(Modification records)
|---|

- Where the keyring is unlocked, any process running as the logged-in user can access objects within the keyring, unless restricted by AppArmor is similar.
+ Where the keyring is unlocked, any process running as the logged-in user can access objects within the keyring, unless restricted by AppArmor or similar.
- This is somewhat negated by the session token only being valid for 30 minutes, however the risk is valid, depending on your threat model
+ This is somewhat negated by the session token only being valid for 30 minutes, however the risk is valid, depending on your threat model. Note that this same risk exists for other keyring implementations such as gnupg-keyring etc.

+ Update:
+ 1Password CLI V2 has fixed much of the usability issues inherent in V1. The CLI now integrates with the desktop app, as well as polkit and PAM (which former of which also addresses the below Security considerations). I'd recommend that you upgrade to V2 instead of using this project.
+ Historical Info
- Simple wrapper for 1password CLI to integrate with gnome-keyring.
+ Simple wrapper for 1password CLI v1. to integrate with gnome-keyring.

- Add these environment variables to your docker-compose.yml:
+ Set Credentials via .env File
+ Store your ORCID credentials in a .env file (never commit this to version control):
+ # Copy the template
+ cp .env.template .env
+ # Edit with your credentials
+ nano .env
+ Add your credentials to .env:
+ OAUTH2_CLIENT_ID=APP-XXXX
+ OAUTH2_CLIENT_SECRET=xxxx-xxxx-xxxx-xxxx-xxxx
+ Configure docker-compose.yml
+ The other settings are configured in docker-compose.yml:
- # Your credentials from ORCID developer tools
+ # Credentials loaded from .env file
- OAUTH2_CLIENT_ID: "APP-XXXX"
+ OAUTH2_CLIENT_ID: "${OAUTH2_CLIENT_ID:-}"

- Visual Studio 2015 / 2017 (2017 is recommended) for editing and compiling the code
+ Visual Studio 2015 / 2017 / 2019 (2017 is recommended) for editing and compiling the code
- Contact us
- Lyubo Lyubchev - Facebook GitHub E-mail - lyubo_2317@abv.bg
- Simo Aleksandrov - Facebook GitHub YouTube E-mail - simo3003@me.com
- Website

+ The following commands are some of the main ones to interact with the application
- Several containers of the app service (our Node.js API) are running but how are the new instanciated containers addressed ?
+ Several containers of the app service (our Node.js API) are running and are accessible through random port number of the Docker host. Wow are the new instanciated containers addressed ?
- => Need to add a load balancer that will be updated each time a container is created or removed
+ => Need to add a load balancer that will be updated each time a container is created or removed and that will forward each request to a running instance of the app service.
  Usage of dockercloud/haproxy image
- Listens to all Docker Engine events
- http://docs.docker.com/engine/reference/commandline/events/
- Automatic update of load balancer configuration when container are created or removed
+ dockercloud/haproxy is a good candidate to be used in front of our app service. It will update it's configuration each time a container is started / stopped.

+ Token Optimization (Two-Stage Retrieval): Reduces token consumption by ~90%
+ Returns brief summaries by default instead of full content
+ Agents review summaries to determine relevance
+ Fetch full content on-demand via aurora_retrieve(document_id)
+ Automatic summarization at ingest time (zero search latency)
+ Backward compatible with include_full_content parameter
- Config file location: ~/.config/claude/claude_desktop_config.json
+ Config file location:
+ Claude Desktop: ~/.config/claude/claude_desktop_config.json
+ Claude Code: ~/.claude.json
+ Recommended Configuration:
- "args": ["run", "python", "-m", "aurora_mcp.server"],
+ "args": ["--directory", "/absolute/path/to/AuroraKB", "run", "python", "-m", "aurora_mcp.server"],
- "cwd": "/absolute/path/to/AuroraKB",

|---|

Task statement
Copy out every line of the records that the string "containers" appears in.

Problem solution
- Several containers of the app service (our Node.js API) are running but how are the new instanciated containers addressed ?
+ Several containers of the app service (our Node.js API) are running and are accessible through random port number of the Docker host. Wow are the new instanciated containers addressed ?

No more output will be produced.